Hava kararamadan düğün alayı dağılır fakat kız tarafından bir kaç kişi bir müddet daha beklerdi.
Gerdeğe girilmeden eğer önceden kıyılmadıysa " hoca nikahı" yapılırdı.
Ev gerdeğe gireceklere bırakılır. Bir günlüğüne ev sakinleri komşulara kalırdı.
Pazartesi günü gelin erken kalkar ve ev işlerine konulurdu. Sözde uğursuzluk getirmesin diye geline bir hafta süpürge tutturulmazdı. Bugün aynı zamanda kız ve erkek tarafının birbirine bohça içersinde hediye verdiği gündür. Bu olaya "bohça çıktı" denirdi.
Düğünden bir hafta sonra "yedi" olurdu. Yedi, kızın damatla babasının evine gitmesiydi. Damat'a bu arada bazen ağra kaçan şakalar yapılırdı. Bu şakalrdan korunmak için damadın yanında korumaları olurdu.
Damat sofraya oturduğunda sofra arkadaşları tarafından bağlanır. Kaynana sofranın açılması ve damadın yemek yemesi için bahşiş verirdi.
Yedididen birkaç gün sonra da kız tarafı erkek tarafınca devet edilirdi.

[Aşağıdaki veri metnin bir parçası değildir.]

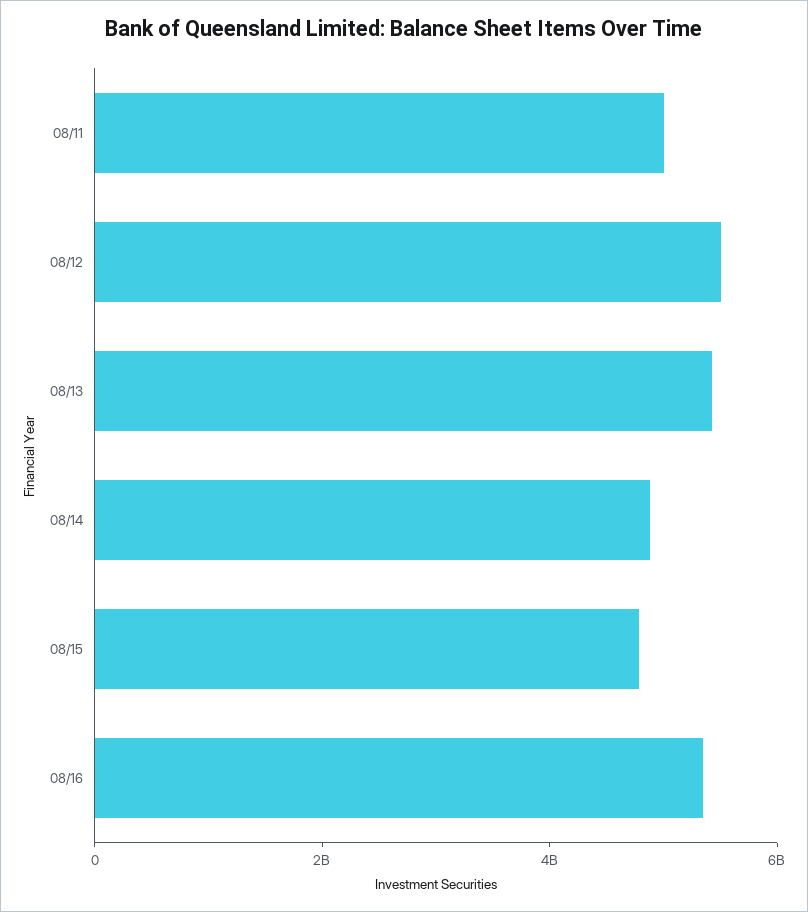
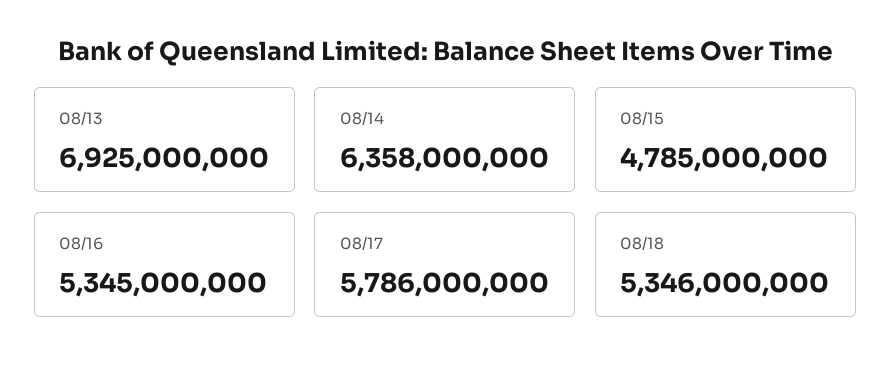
08/11: 5000000000 -> none
08/12: 5500000000 -> none
08/13: 5500000000 -> 6925000000
08/14: 5000000000 -> 6358000000
08/17: none -> 5786000000
08/18: none -> 5346000000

--------------------------------------------------------------------------------

DOĞUM VE SONRASI İLE İLGİLİ ADETLER
Evlililiğin ilk devrelerinde gelinin hamile kalması istenirdi.
Hamile kalmaması durumunda telaş düşülür, hata varsa bunun gelinden kaynaklandığı düşünülürdü.
Hamile kalınması için okutma dahil her çareye başvurulurdu.
Birkaç sene içinde eğer gelin hamile kalmazsa, anlaşılarak ya boşatılır, ya da üzerine kuma alınırdı.
Eğer hamil kalmışsa, oturmasına, kalkmasına, yemesine, içmesine kadar dikkat edilir, bu arada bir çok batıl yöntem de uygulanırdı.
Doğum zamanı köy ebesi çağrılırdı. Bebeğin çıpa'sını (göbek bağı) ebesi veya iyi huylu birisinin kesmesi istenirdi.
İlk doğan sebinin erkek olması istenirdi. Şimdi de öyle ya.
Çocuk doğar doğmaz sağ kulağına ezan ve sol kulağına kamet okunurdu.
Doğum yapan anne kırk gün lohusa kalırdı.
Çocuğa genellikle büyüklerin ismi verilirdi. Daha çok ölen nine, dede veya yakın tarihte ölmüş birinin ismi verilmesi halen devam etmektedir.
Çocuk kısa bir süre kundakta kalır. Sonra beşiğe alınırdı.
Nazarlanmasın diye çocuk uzun süre yabancılara gösterilmezdi.Gösterileceği zaman nazarlık takılır, yüzüne kara sürülürdü.
Anne sütü olduğu müddetçe emzirilir. Sütten kesildikten sonra inek sütü verilirdi.
Anne sütü yoksa, ilk zamanlarda, süt anne aranırdı. Yakın çevreden herkes çocuğu emzirir ona süt anne olurdu. Süt annelik yaygın bir uygulama olup yer yer hala devam etmektedir.
Süt çocuk, süt kardeşi ve ondan sonra doğacak çocuklarla "süt aşağı akar" diye evlendirilmezdi.
Kız ergenlik dönemine kadar çember, daha sonra da keşan bağlardı.
Erkek çocuklar ergenlik dönemine kadar mendil, yağluk, daha sonra da başlık ve abaniye bağlardı.
Doğumdan sonra kızın annesi tarafından peşuk alayı yapılırdı. Alay ekek evinde olurdu. Alaya kızın ailesi ve yakınları katılırdı.Çocuk kız ise kırmızı, erkek ise mavi beşik hediye edilirdi. Bu olay sadece ilk çocuk için yapılırdı. Diğer çocuklar bu beşikle büyütülürdü.
Alaya katılanlar eşya ve hediye veririlerdi. Kundağa konulmuş paralar ise çocuğu yıkayan ebeye hediye edilirdi. Ebeler çoğu zaman bu parayı almaz çocuğa bırakırdı.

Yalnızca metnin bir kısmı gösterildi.